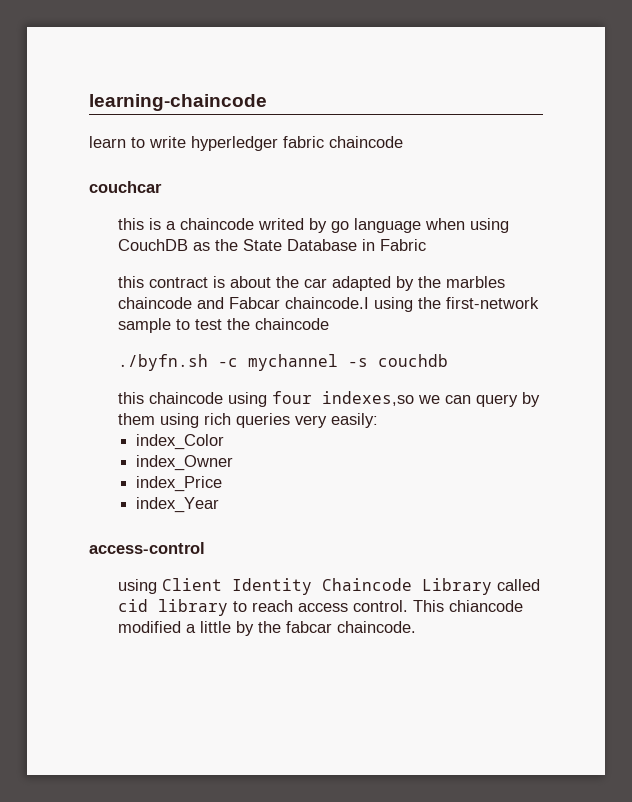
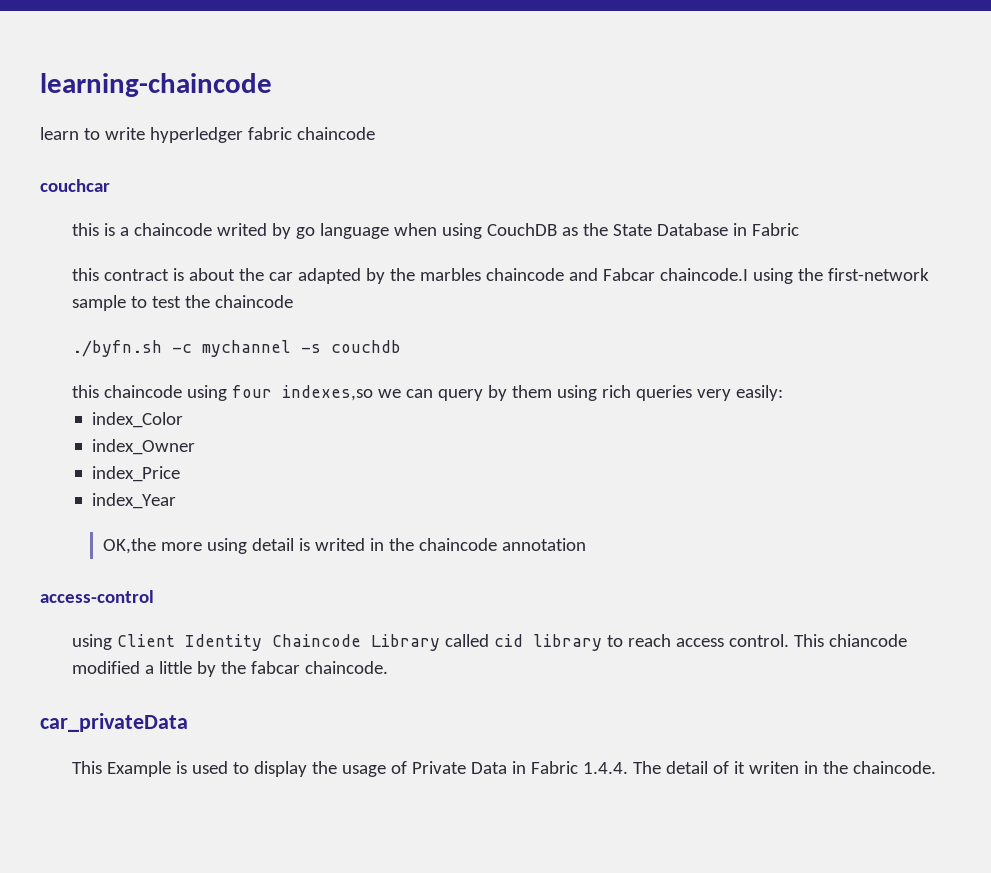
(220, 505) none -> [103,538,587,554] // OK,the more using detail is writed in the chaincode annotation
(417, 627) none -> [40,713,188,732] [71,761,936,777] // car_privateData // This Example is used to display the usage of Private Data in Fabric 1.4.4. The detail of it writen in the chaincode.

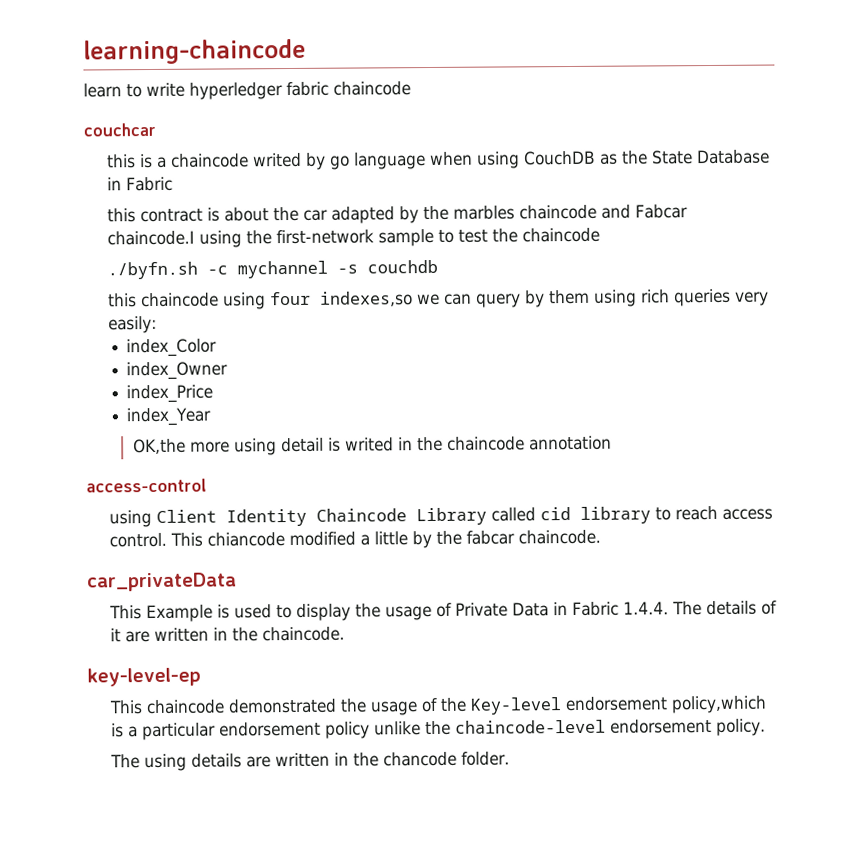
[665,761,708,774] detail -> [706,600,758,616] details
[748,761,799,774] writen -> [125,627,210,643] are written
(936, 767) none -> [87,667,201,687] [109,695,768,716] [111,718,767,741] [110,751,511,772] // key-level-ep // This chaincode demonstrated the usage of the Key-level endorsement policy,which is a particular endorsement policy unlike the chaincode-level endorsement policy. // The using details are written in the chancode folder.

━━━━━━━━━━

- Exercise
Copy the material exactly. Do not include the pictures.

- Result
(220, 505) none -> [103,538,587,554] // OK,the more using detail is writed in the chaincode annotation
(417, 627) none -> [40,713,188,732] [71,761,936,777] // car_privateData // This Example is used to display the usage of Private Data in Fabric 1.4.4. The detail of it writen in the chaincode.

[665,761,708,774] detail -> [706,600,758,616] details
[748,761,799,774] writen -> [125,627,210,643] are written
(936, 767) none -> [87,667,201,687] [109,695,768,716] [111,718,767,741] [110,751,511,772] // key-level-ep // This chaincode demonstrated the usage of the Key-level endorsement policy,which is a particular endorsement policy unlike the chaincode-level endorsement policy. // The using details are written in the chancode folder.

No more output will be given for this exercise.